Ugh, had he truly drunk all six of the long-necks standing like a row of not-so-pretty maidens on the bar?

The queasy churning in his gut, not to mention the sour taste on his tongue, told him that, yes, not only had he downed all those beers, but he’d downed them in a hurry.

What was the matter with him? He knew better than to drink like that—especially over a woman, but darn it all, he was ready to settle down. Seemed like he’d been ready ever since his parents and sister died when he was eight.

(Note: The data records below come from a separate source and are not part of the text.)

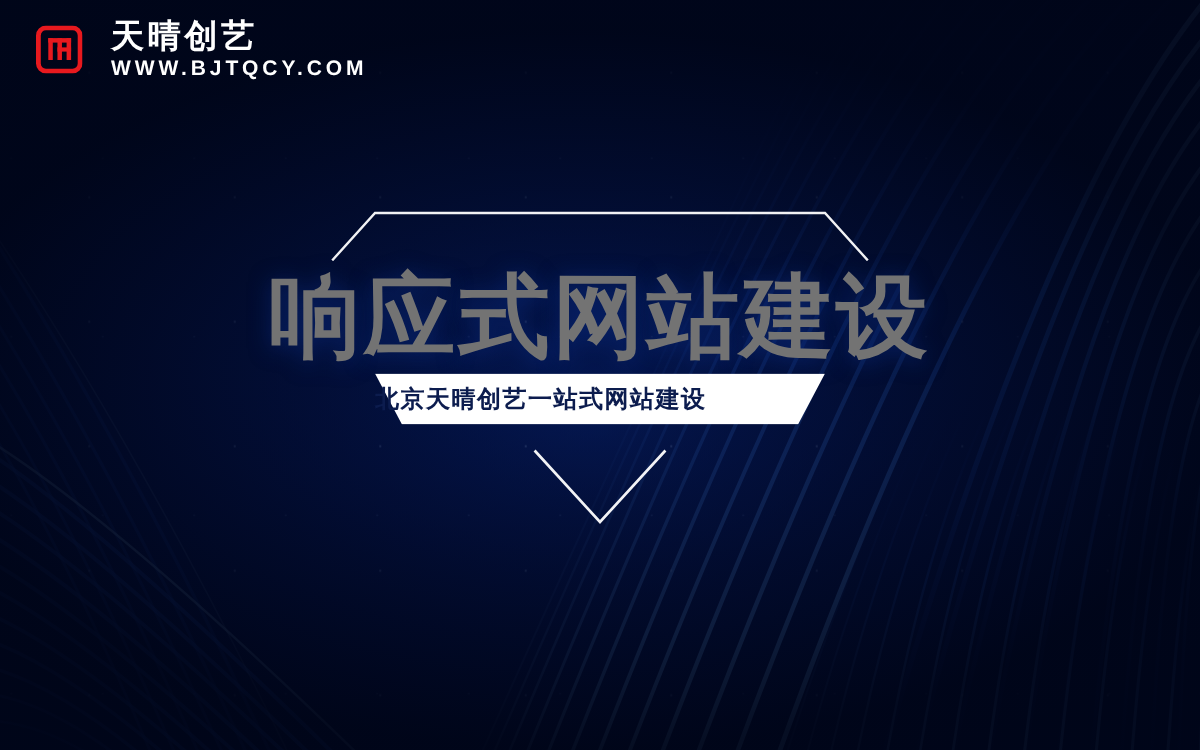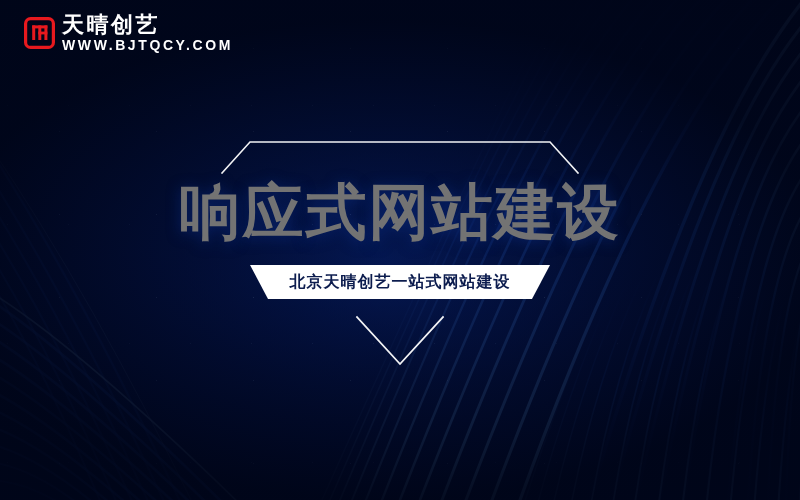"天晴创艺" .logo { gap: 7px -> 19px }
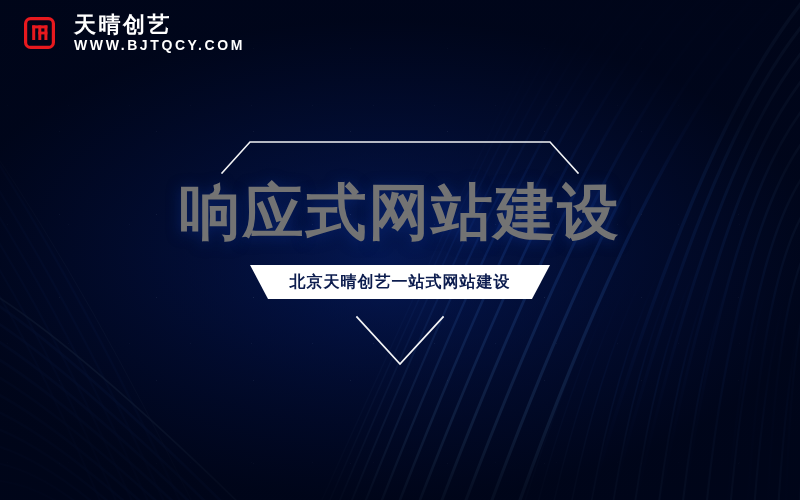"北京天晴创艺一站式网站建设" .ribbon { justify-content: center -> none; margin-top: 18px -> 2px }
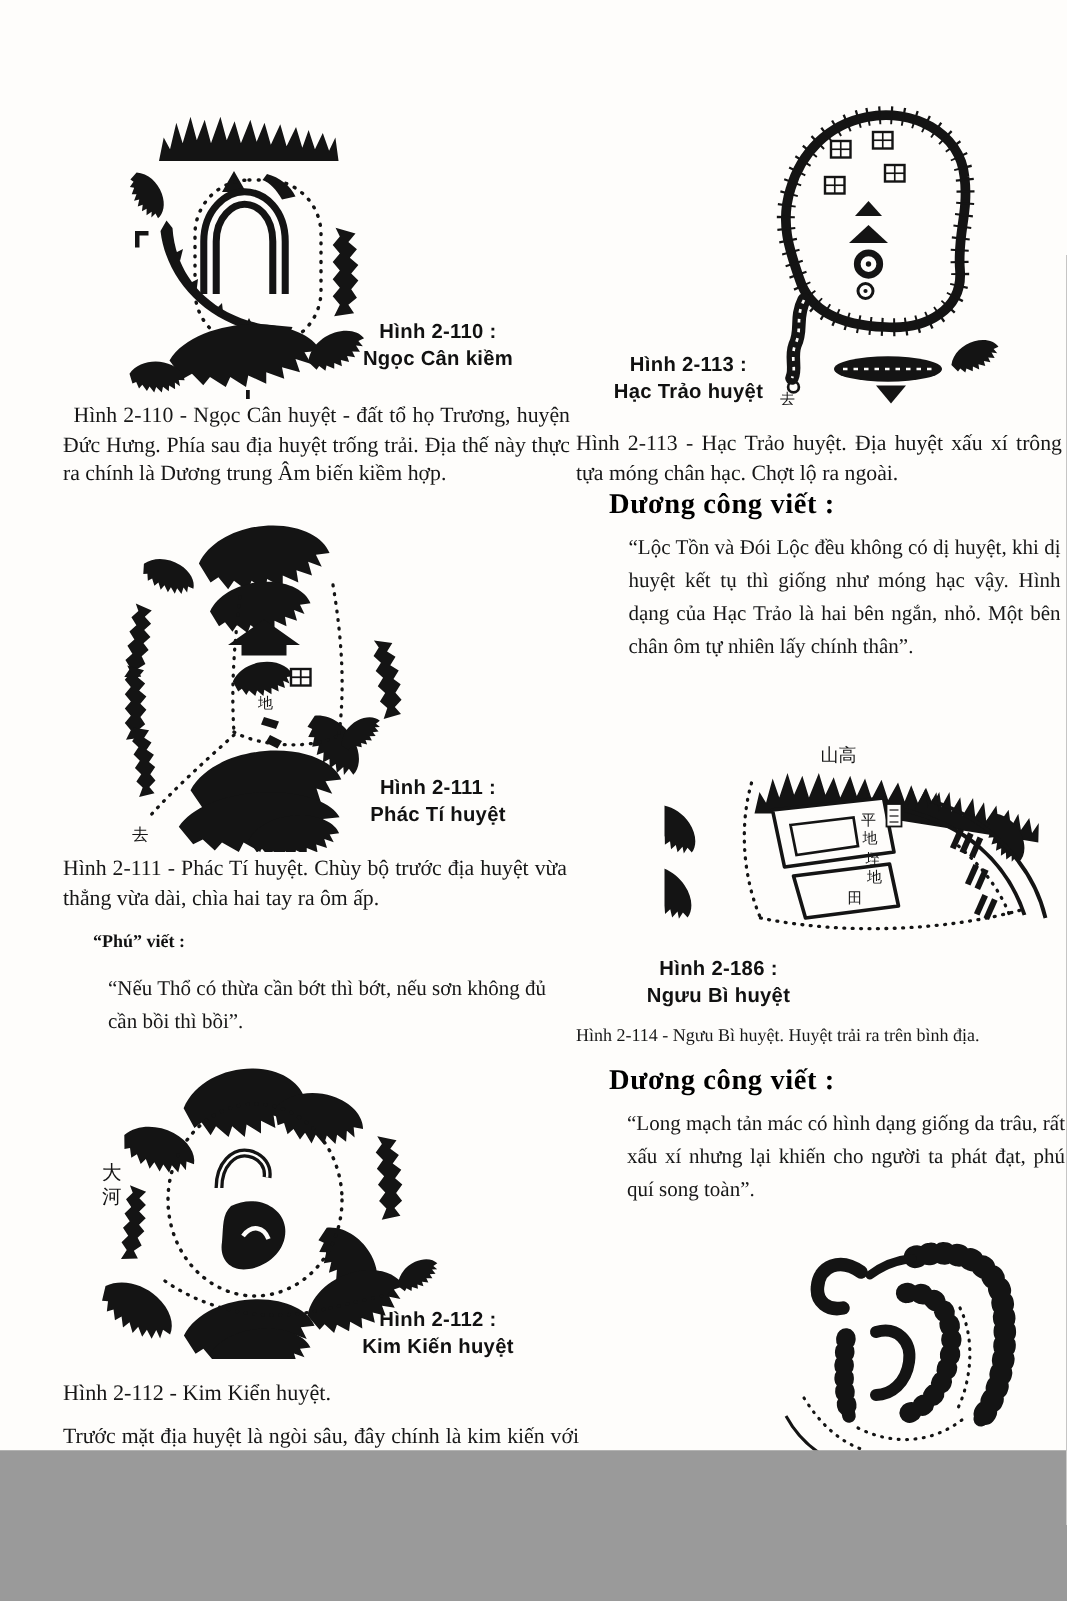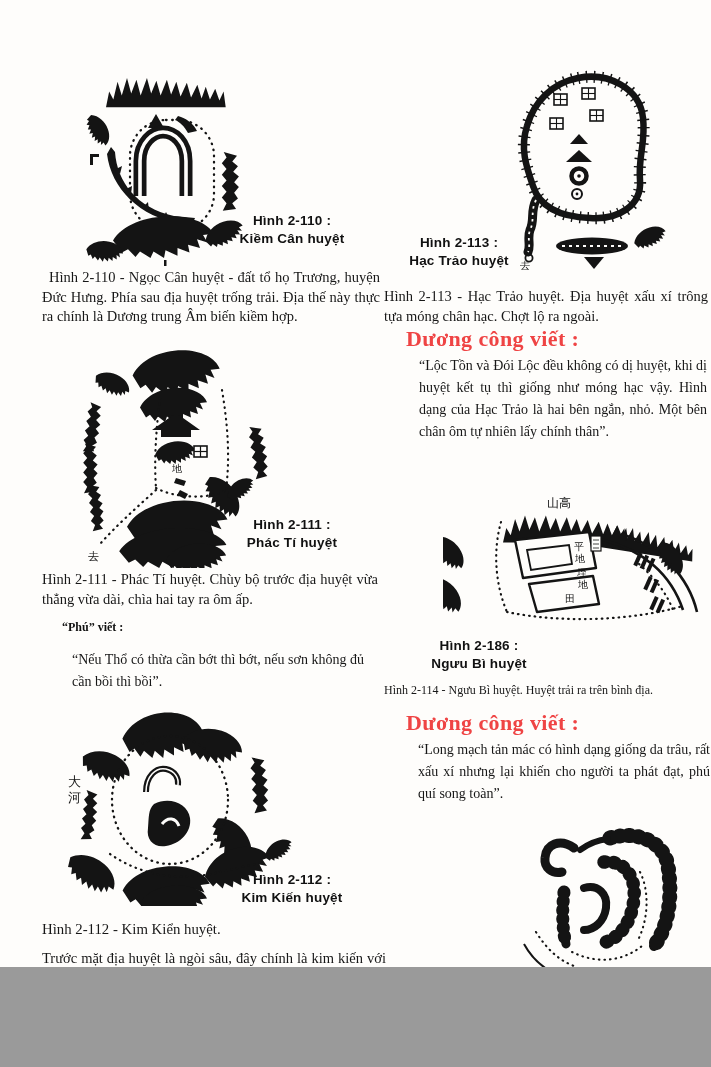"Kiềm Cân huyệt" div { text: Kiềm Cân huyệt -> Ngọc Cân kiềm }
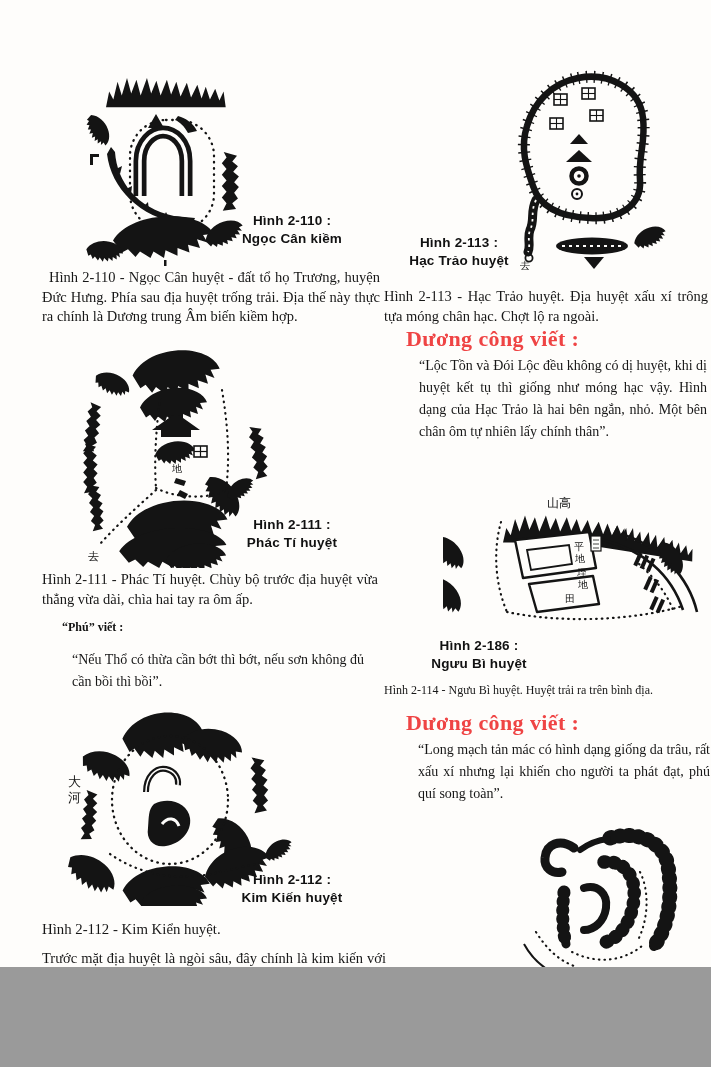"Dương công viết :" .heading-bold { color: #ef4444 -> #000000; font-size: 22px -> 19px }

This afternoon he’d been damned close to making his dream of starting over with a new family finally come true, but then Vivian had pulled her disappearing act. Not only had she ruined their wedding by walking out right in the middle of it, but she’d stolen their honeymoon tickets to Cancun.

At the very least, he and Matt could have been toasting Finn’s sorrows beachside instead of in this stinkin’ bar.

He raised his head to look around.

For eleven o’clock on Halloween night, the crowd had grown thin. Old Judge Crawford sat in his usual booth in the corner, and Betty and Bob Bristow, the county’s finest line dancers, two-stepped to a honky-tonk tune blaring from the jukebox. They made a cute couple in their alien costumes. Doc Walsh and her house husband wore hospital whites—Mr. Walsh wearing a not-too-flattering nurse’s cap and gown.

Though not a single patron currently held a cigarette, a thick haze clung to the renovated barn’s ceiling, accompanied by the smell of one too many grease fires.

Finn shook his head.

Yep, after today, he was supposed to have been living the good life. Eating plenty of home-cooked meals. Getting back rubs. Indulging in stimulating conversation and—

What the…

A woman—no, an angel—stood at the red vinyl door. Dressed in a gown of gossamer-white, carrying a bouquet of full pink roses, she looked ready to star in a wedding.